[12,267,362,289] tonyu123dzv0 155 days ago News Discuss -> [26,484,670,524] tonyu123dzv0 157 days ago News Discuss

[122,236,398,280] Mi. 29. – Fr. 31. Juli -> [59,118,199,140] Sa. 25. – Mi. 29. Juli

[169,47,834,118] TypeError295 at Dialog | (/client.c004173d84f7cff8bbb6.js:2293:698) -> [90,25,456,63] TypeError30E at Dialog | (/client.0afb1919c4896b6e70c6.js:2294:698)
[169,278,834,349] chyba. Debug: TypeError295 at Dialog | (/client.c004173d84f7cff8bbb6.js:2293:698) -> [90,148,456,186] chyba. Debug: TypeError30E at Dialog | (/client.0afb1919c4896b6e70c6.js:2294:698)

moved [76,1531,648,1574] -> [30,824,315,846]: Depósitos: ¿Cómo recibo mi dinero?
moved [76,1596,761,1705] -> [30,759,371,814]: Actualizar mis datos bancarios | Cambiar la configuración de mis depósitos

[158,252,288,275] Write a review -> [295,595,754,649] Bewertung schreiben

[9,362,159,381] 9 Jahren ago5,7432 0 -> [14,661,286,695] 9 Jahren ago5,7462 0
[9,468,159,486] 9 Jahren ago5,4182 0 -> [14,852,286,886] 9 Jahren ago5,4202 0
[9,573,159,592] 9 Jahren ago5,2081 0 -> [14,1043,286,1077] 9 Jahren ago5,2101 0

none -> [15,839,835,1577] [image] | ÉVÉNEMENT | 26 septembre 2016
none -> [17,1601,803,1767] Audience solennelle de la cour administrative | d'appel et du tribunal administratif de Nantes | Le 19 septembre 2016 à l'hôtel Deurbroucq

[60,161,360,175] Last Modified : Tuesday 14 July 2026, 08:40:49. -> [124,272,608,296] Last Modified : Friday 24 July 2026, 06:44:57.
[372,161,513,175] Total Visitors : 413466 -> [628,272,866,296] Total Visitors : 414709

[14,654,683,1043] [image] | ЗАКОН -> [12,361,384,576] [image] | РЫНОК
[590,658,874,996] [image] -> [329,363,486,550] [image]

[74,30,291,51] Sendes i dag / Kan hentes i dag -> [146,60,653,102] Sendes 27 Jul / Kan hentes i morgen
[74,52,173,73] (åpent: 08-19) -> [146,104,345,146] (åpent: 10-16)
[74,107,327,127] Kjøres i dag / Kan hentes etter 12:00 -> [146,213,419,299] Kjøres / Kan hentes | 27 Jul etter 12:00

== == ==

## WHAT THIS TASK INVOLVES
Restate every line of the listing word for word.

## EXERCISE OUTPUT
[12,267,362,289] tonyu123dzv0 155 days ago News Discuss -> [26,484,670,524] tonyu123dzv0 157 days ago News Discuss

[122,236,398,280] Mi. 29. – Fr. 31. Juli -> [59,118,199,140] Sa. 25. – Mi. 29. Juli

[169,47,834,118] TypeError295 at Dialog | (/client.c004173d84f7cff8bbb6.js:2293:698) -> [90,25,456,63] TypeError30E at Dialog | (/client.0afb1919c4896b6e70c6.js:2294:698)
[169,278,834,349] chyba. Debug: TypeError295 at Dialog | (/client.c004173d84f7cff8bbb6.js:2293:698) -> [90,148,456,186] chyba. Debug: TypeError30E at Dialog | (/client.0afb1919c4896b6e70c6.js:2294:698)

moved [76,1531,648,1574] -> [30,824,315,846]: Depósitos: ¿Cómo recibo mi dinero?
moved [76,1596,761,1705] -> [30,759,371,814]: Actualizar mis datos bancarios | Cambiar la configuración de mis depósitos

[158,252,288,275] Write a review -> [295,595,754,649] Bewertung schreiben

[9,362,159,381] 9 Jahren ago5,7432 0 -> [14,661,286,695] 9 Jahren ago5,7462 0
[9,468,159,486] 9 Jahren ago5,4182 0 -> [14,852,286,886] 9 Jahren ago5,4202 0
[9,573,159,592] 9 Jahren ago5,2081 0 -> [14,1043,286,1077] 9 Jahren ago5,2101 0

none -> [15,839,835,1577] [image] | ÉVÉNEMENT | 26 septembre 2016
none -> [17,1601,803,1767] Audience solennelle de la cour administrative | d'appel et du tribunal administratif de Nantes | Le 19 septembre 2016 à l'hôtel Deurbroucq

[60,161,360,175] Last Modified : Tuesday 14 July 2026, 08:40:49. -> [124,272,608,296] Last Modified : Friday 24 July 2026, 06:44:57.
[372,161,513,175] Total Visitors : 413466 -> [628,272,866,296] Total Visitors : 414709

[14,654,683,1043] [image] | ЗАКОН -> [12,361,384,576] [image] | РЫНОК
[590,658,874,996] [image] -> [329,363,486,550] [image]

[74,30,291,51] Sendes i dag / Kan hentes i dag -> [146,60,653,102] Sendes 27 Jul / Kan hentes i morgen
[74,52,173,73] (åpent: 08-19) -> [146,104,345,146] (åpent: 10-16)
[74,107,327,127] Kjøres i dag / Kan hentes etter 12:00 -> [146,213,419,299] Kjøres / Kan hentes | 27 Jul etter 12:00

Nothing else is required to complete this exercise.